* Stored data:
--- START ---

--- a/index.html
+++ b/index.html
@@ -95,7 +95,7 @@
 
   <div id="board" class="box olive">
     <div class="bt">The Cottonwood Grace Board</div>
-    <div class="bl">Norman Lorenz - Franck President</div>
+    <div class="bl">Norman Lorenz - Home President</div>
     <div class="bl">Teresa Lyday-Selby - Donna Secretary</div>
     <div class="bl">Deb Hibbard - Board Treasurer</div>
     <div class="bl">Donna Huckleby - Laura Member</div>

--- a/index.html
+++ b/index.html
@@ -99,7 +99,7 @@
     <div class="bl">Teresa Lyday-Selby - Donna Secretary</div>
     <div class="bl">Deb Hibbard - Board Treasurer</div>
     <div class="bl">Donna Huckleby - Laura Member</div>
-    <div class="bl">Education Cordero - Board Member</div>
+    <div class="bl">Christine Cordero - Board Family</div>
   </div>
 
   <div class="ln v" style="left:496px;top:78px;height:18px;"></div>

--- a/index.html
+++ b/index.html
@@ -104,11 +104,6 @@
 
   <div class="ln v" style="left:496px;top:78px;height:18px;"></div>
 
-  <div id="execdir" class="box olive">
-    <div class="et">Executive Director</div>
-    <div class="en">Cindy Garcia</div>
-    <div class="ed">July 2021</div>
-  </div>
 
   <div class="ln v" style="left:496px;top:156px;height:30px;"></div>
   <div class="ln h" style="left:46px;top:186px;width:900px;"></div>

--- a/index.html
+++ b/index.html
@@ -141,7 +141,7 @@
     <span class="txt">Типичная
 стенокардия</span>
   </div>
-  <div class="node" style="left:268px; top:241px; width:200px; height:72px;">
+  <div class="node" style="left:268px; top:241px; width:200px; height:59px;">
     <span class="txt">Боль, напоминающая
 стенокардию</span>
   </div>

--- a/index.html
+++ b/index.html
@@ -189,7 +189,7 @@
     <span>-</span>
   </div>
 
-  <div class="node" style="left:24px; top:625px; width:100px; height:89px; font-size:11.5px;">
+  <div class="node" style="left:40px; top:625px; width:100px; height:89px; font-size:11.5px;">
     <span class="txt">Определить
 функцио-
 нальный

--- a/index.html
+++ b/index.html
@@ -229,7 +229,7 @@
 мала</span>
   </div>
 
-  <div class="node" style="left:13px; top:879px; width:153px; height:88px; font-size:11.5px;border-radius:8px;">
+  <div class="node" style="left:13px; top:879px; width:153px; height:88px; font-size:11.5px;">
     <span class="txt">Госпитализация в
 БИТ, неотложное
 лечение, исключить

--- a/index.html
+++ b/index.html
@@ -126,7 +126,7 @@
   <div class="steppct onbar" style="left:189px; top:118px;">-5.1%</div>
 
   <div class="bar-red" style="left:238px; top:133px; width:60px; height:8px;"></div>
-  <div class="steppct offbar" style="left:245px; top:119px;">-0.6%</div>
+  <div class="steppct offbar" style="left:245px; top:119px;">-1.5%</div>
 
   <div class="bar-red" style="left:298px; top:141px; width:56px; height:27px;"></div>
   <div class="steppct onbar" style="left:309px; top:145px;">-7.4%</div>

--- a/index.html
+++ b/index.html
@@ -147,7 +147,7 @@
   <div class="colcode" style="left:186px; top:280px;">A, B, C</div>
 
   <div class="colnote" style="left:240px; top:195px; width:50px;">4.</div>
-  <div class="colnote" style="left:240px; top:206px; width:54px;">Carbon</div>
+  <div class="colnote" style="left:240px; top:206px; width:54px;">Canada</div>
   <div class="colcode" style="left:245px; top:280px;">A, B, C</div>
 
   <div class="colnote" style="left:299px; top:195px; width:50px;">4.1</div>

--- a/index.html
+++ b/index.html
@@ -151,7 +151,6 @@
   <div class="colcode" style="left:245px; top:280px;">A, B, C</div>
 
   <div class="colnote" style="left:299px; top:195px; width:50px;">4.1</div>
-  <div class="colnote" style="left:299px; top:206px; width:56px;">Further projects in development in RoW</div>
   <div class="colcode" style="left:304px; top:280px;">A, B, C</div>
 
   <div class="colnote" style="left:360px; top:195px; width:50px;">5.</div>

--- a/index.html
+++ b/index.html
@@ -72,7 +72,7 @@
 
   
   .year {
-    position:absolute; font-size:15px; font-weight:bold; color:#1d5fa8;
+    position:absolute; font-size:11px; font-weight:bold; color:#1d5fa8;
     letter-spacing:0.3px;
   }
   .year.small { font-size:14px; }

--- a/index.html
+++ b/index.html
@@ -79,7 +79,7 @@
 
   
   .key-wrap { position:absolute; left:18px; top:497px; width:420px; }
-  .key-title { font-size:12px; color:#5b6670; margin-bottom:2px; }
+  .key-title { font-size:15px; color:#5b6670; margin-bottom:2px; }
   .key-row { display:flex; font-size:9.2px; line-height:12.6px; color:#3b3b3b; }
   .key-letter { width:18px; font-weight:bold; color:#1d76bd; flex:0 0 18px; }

--- END ---

* Problem to work on: Give only the number of lines above holding "height".

* Task answer: 12